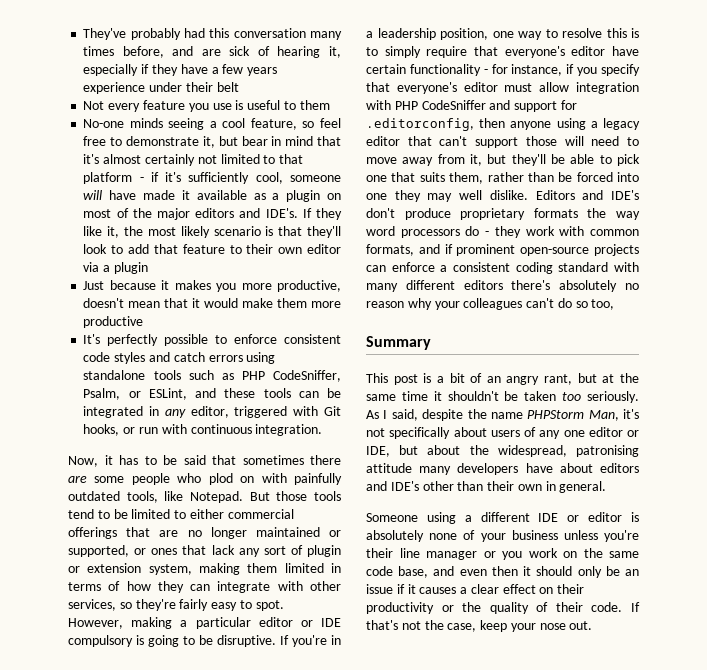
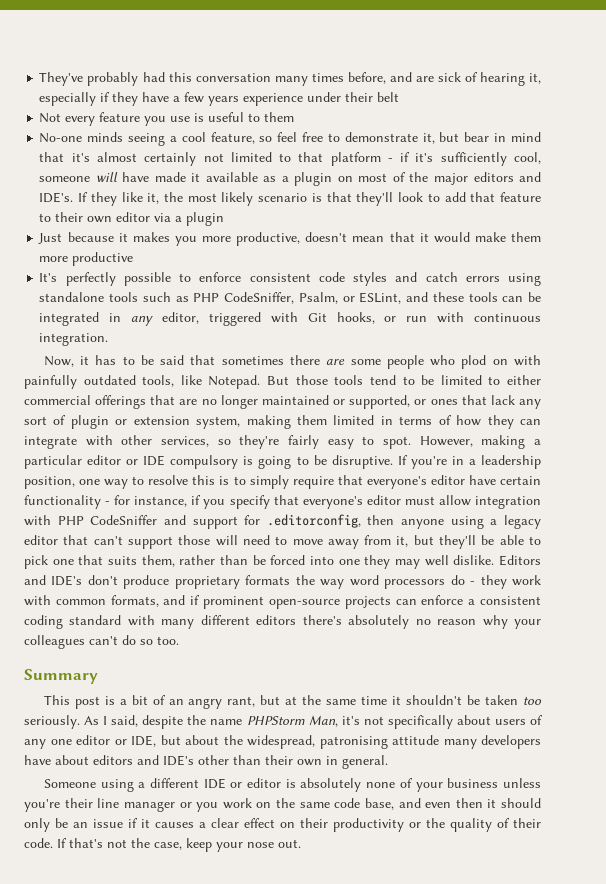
- Editors and IDE's don't produce proprietary formats the way word processors do - they work with common formats, and if prominent open-source projects can enforce a consistent coding standard with many different editors there's absolutely no reason why your colleagues can't do so too,
+ Editors and IDE's don't produce proprietary formats the way word processors do - they work with common formats, and if prominent open-source projects can enforce a consistent coding standard with many different editors there's absolutely no reason why your colleagues can't do so too.

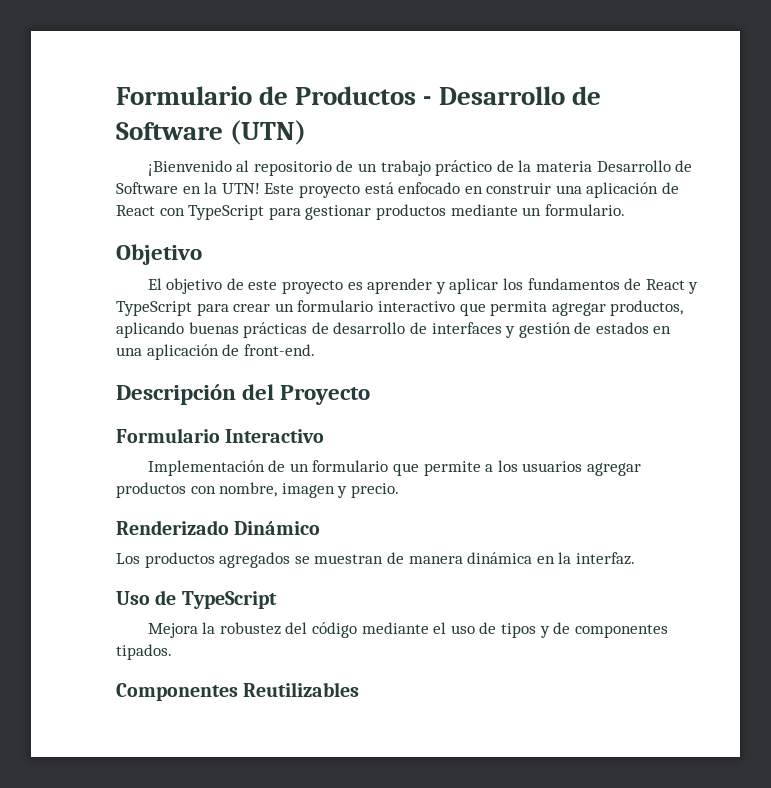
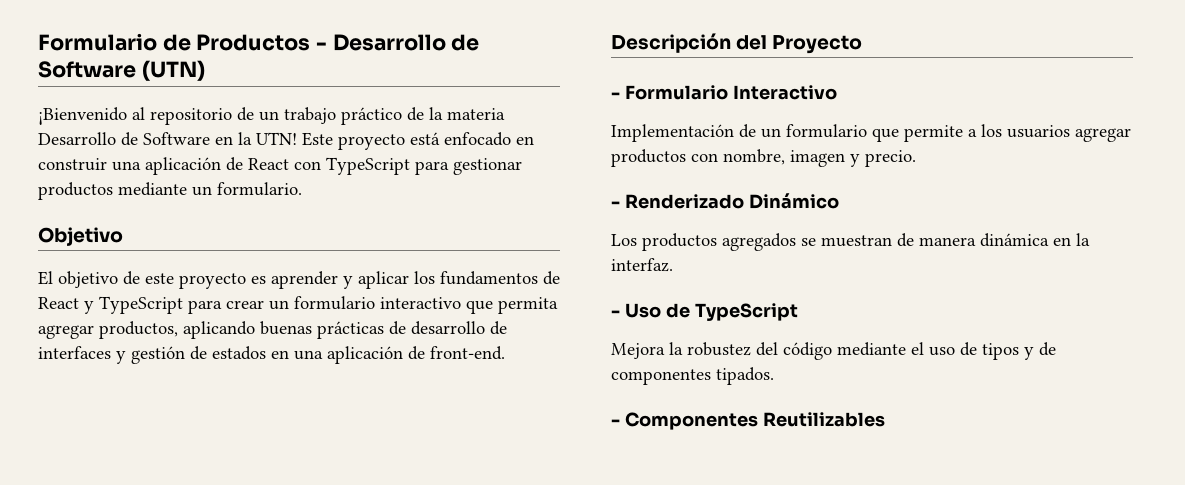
- Formulario Interactivo
+ - Formulario Interactivo
- Renderizado Dinámico
+ - Renderizado Dinámico
- Uso de TypeScript
+ - Uso de TypeScript
- Componentes Reutilizables
+ - Componentes Reutilizables

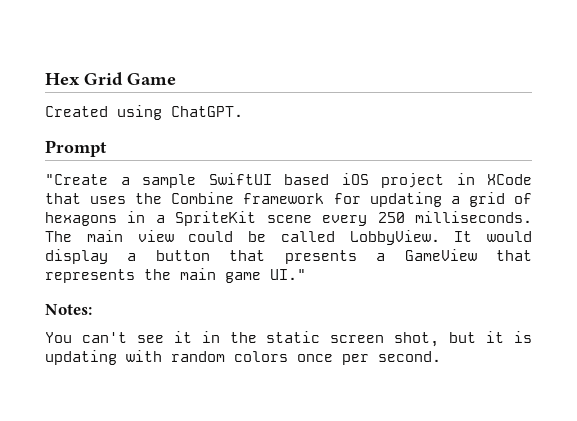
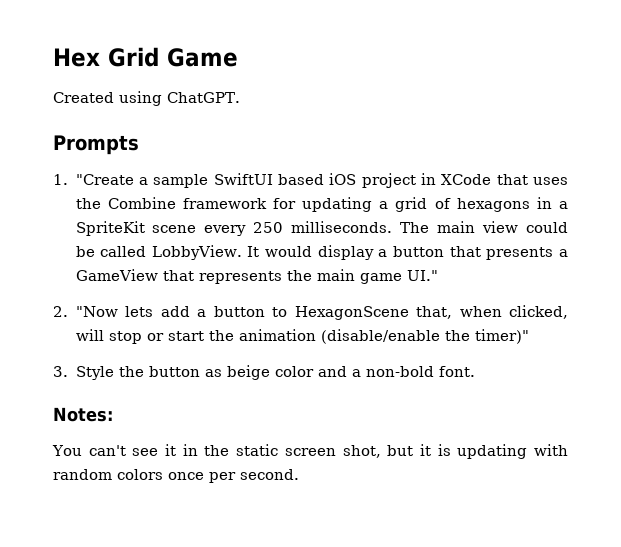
- Prompt
- "Create a sample SwiftUI based iOS project in XCode that uses the Combine framework for updating a grid of hexagons in a SpriteKit scene every 250 milliseconds.
+ Prompts
+ 1. "Create a sample SwiftUI based iOS project in XCode that uses the Combine framework for updating a grid of hexagons in a SpriteKit scene every 250 milliseconds.
+ 2. "Now lets add a button to HexagonScene that, when clicked, will stop or start the animation (disable/enable the timer)"
+ 3. Style the button as beige color and a non-bold font.

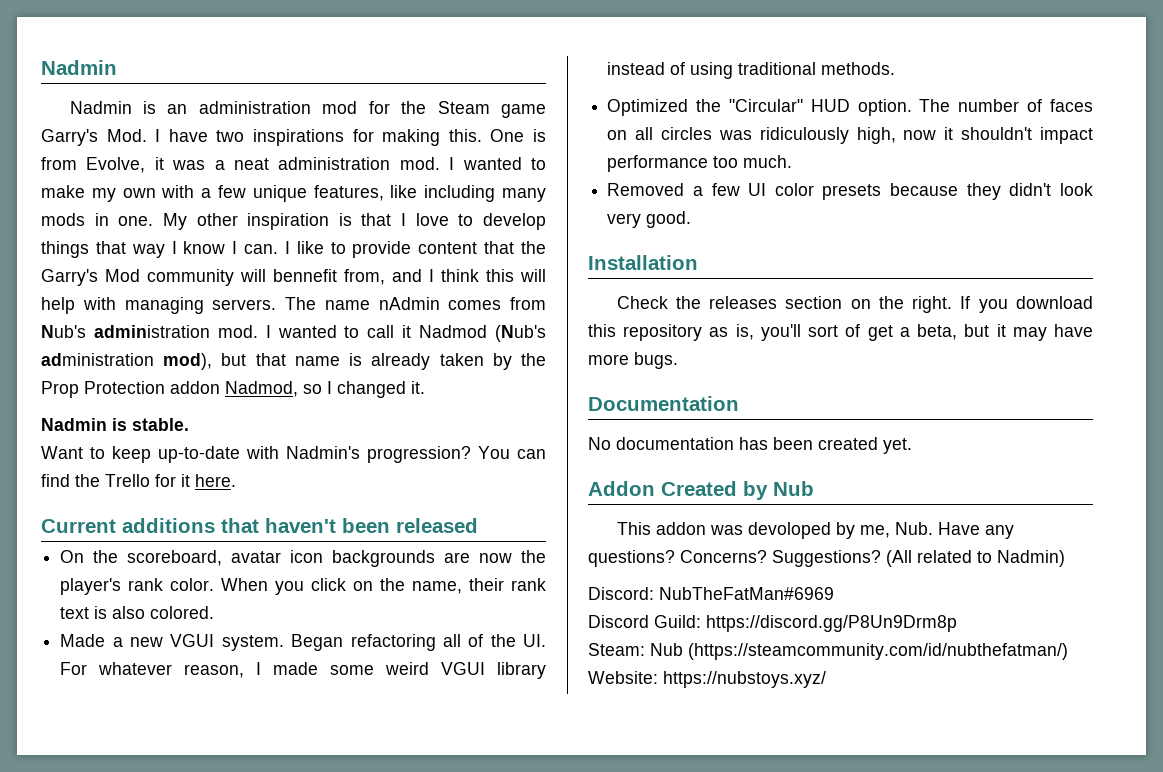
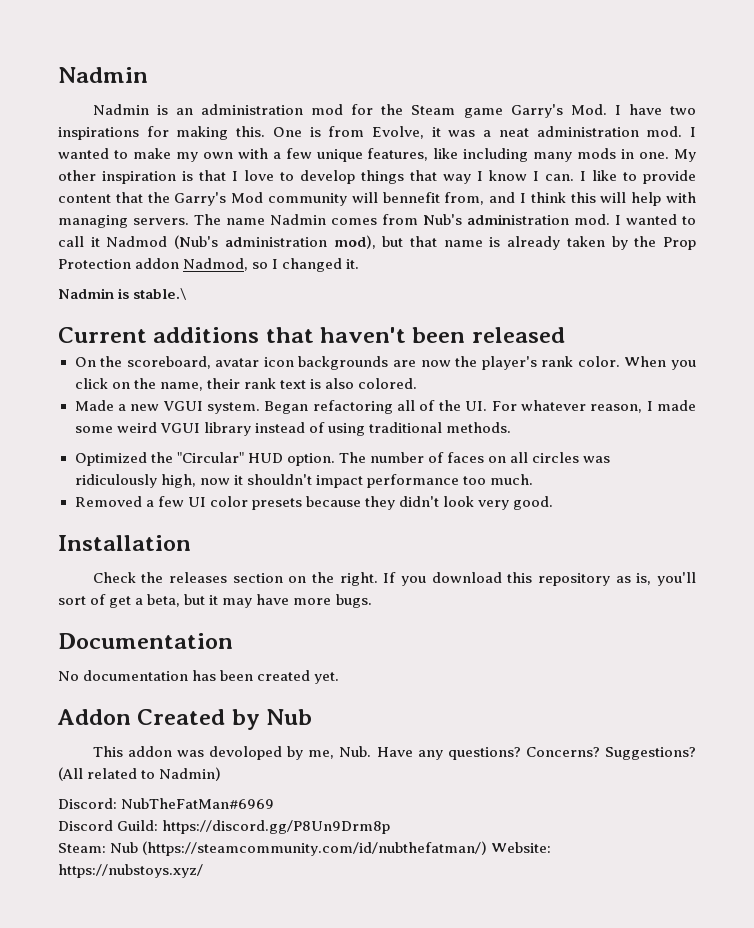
- The name nAdmin comes from Nub's administration mod.
+ The name Nadmin comes from Nub's administration mod.
- Nadmin is stable.
- Want to keep up-to-date with Nadmin's progression? You can find the Trello for it here.
+ Nadmin is stable.\

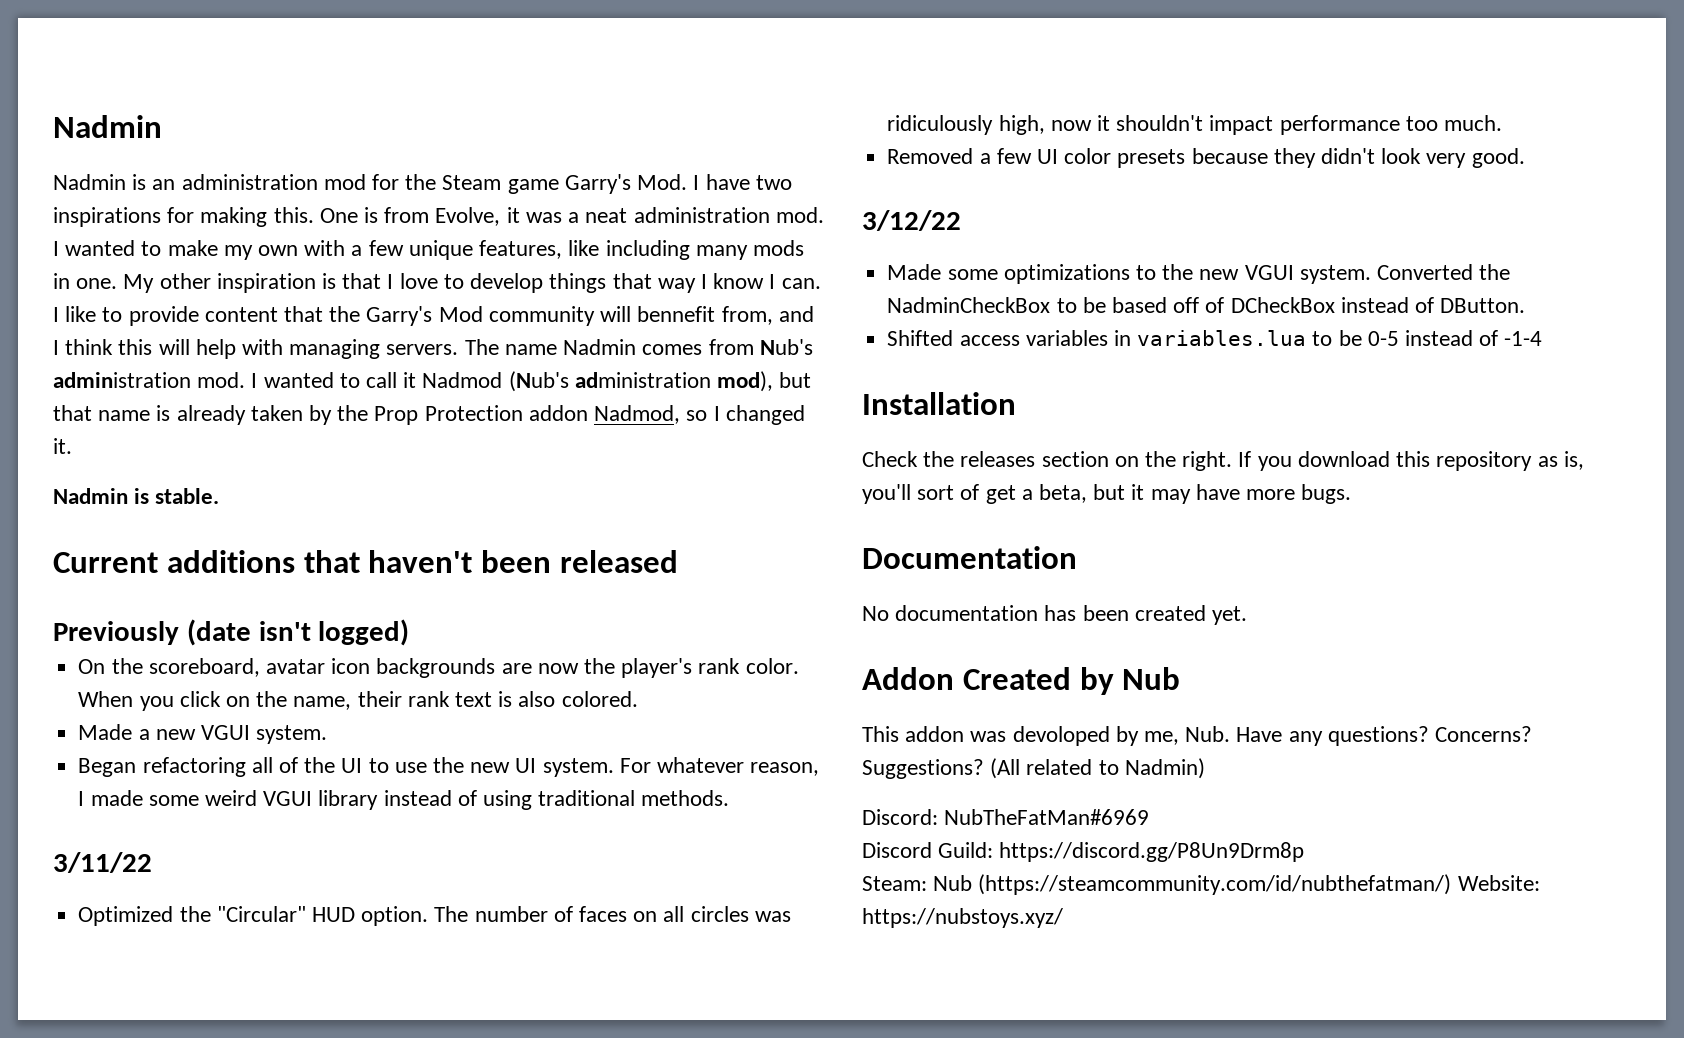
- Nadmin is stable.\
+ Nadmin is stable.
+ Previously (date isn't logged)
- Made a new VGUI system. Began refactoring all of the UI. For whatever reason, I made some weird VGUI library instead of using traditional methods.
+ Made a new VGUI system.
+ Began refactoring all of the UI to use the new UI system. For whatever reason, I made some weird VGUI library instead of using traditional methods.
+ 3/11/22
+ 3/12/22
+ Made some optimizations to the new VGUI system. Converted the NadminCheckBox to be based off of DCheckBox instead of DButton.
+ Shifted access variables in variables.lua to be 0-5 instead of -1-4

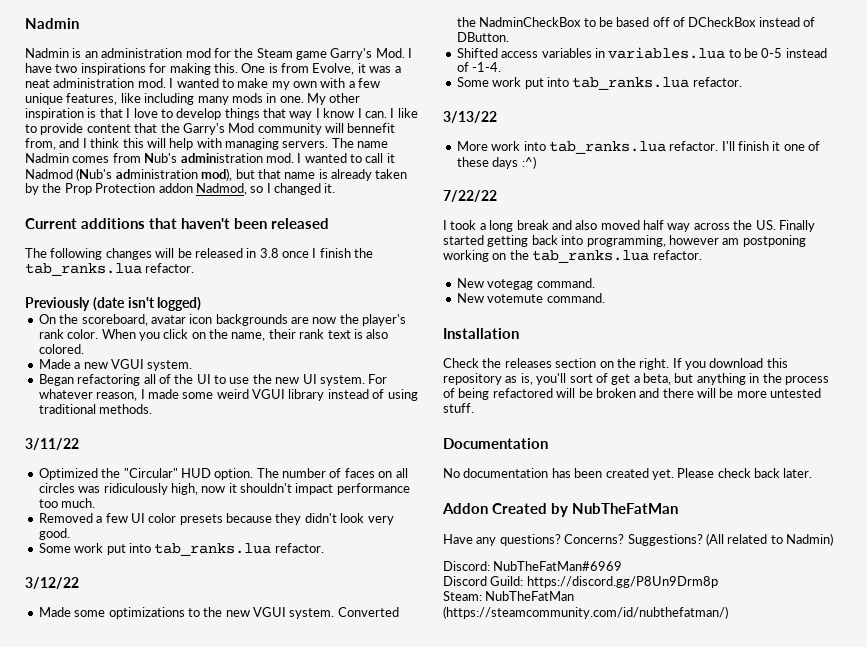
- Nadmin is stable.
+ The following changes will be released in 3.8 once I finish the tab_ranks.lua refactor.
  Removed a few UI color presets because they didn't look very good.
+ Some work put into tab_ranks.lua refactor.
- Shifted access variables in variables.lua to be 0-5 instead of -1-4
+ Shifted access variables in variables.lua to be 0-5 instead of -1-4.
+ Some work put into tab_ranks.lua refactor.
+ 3/13/22
+ More work into tab_ranks.lua refactor. I'll finish it one of these days :^)
+ 7/22/22
+ I took a long break and also moved half way across the US. Finally started getting back into programming, however am postponing working on the tab_ranks.lua refactor.
+ New votegag command.
+ New votemute command.
- If you download this repository as is, you'll sort of get a beta, but it may have more bugs.
+ If you download this repository as is, you'll sort of get a beta, but anything in the process of being refactored will be broken and there will be more untested stuff.
+ Please check back later.
- Addon Created by Nub
- This addon was devoloped by me, Nub. Have any questions?
+ Addon Created by NubTheFatMan
+ Have any questions?
- Steam: Nub (https://steamcommunity.com/id/nubthefatman/) Website: https://nubstoys.xyz/
+ Steam: NubTheFatMan (https://steamcommunity.com/id/nubthefatman/)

§ §

> [Task details]:
Please copy all lines of the listing in which the string "Reutilizables" occurs.

> [Exercise result]:
- Componentes Reutilizables
+ - Componentes Reutilizables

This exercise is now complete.